## AIM OF THE EXERCISE
Among the entries below, find the line with "Lap Board, Lined, 1", then quote it and each following line up to and including the line with "total: 431.53 -> 535.22", and nothing else.

## TASK INPUTS
★ ★ ★

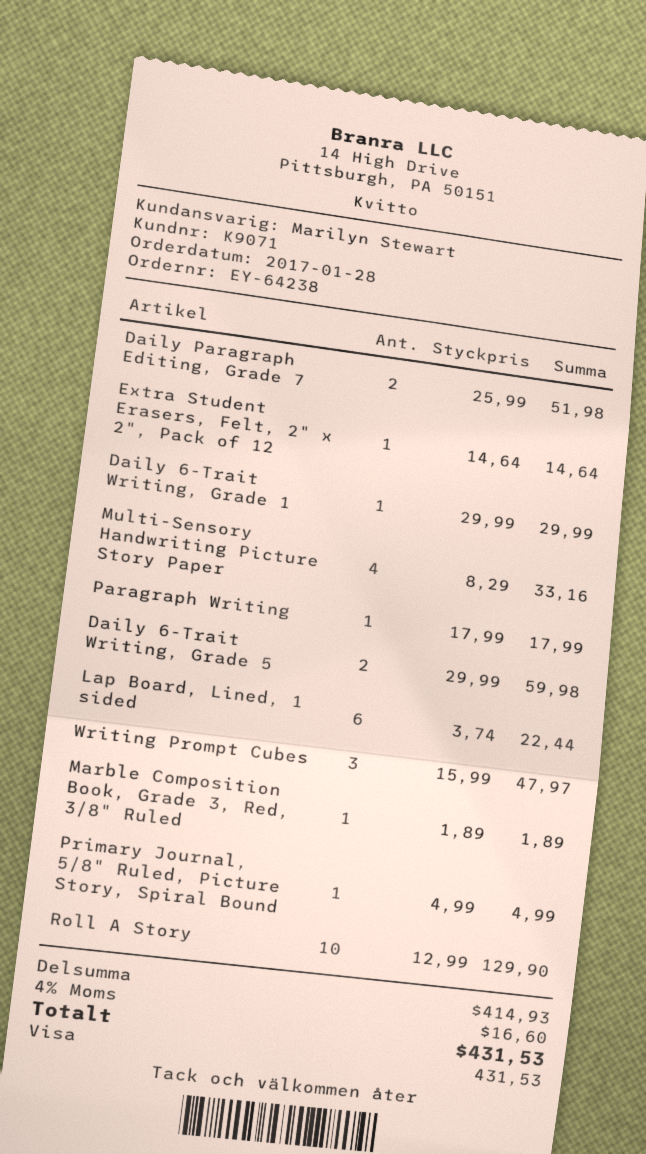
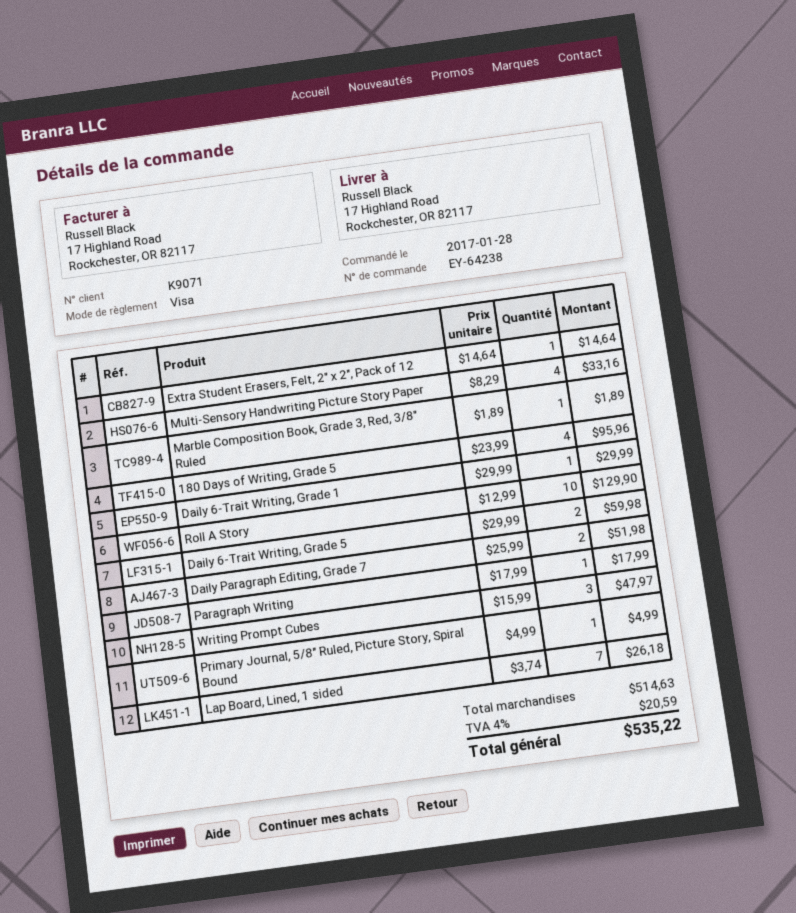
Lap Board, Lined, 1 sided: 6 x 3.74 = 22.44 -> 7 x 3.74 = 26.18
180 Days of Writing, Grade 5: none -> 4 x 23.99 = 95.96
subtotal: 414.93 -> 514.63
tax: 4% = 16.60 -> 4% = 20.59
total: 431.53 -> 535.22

★ ★ ★

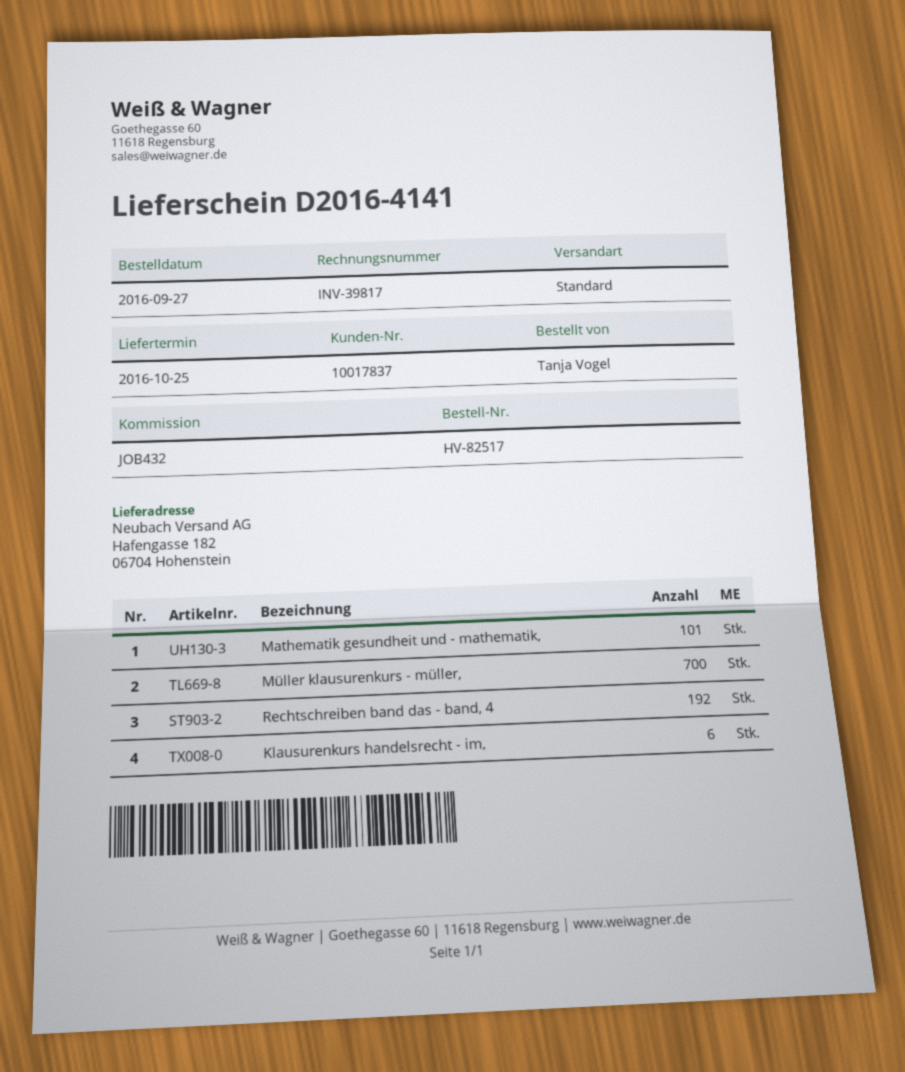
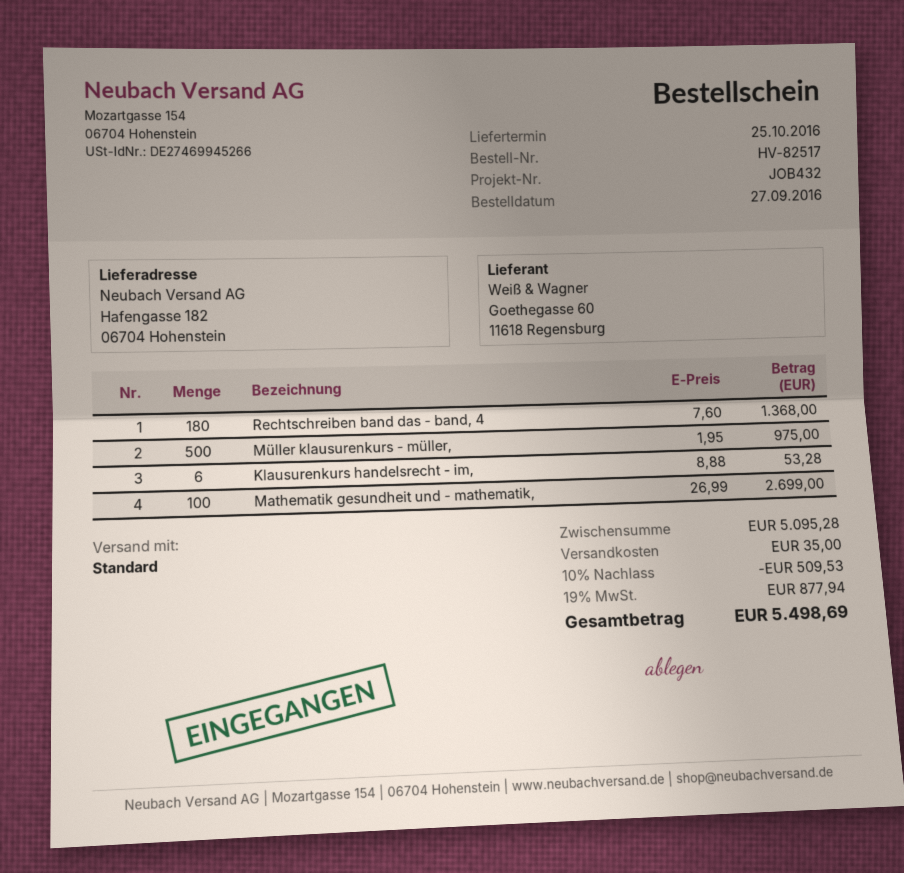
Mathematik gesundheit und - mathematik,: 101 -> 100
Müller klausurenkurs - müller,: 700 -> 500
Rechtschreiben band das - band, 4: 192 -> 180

★ ★ ★

## FINISHED TASK
Lap Board, Lined, 1 sided: 6 x 3.74 = 22.44 -> 7 x 3.74 = 26.18
180 Days of Writing, Grade 5: none -> 4 x 23.99 = 95.96
subtotal: 414.93 -> 514.63
tax: 4% = 16.60 -> 4% = 20.59
total: 431.53 -> 535.22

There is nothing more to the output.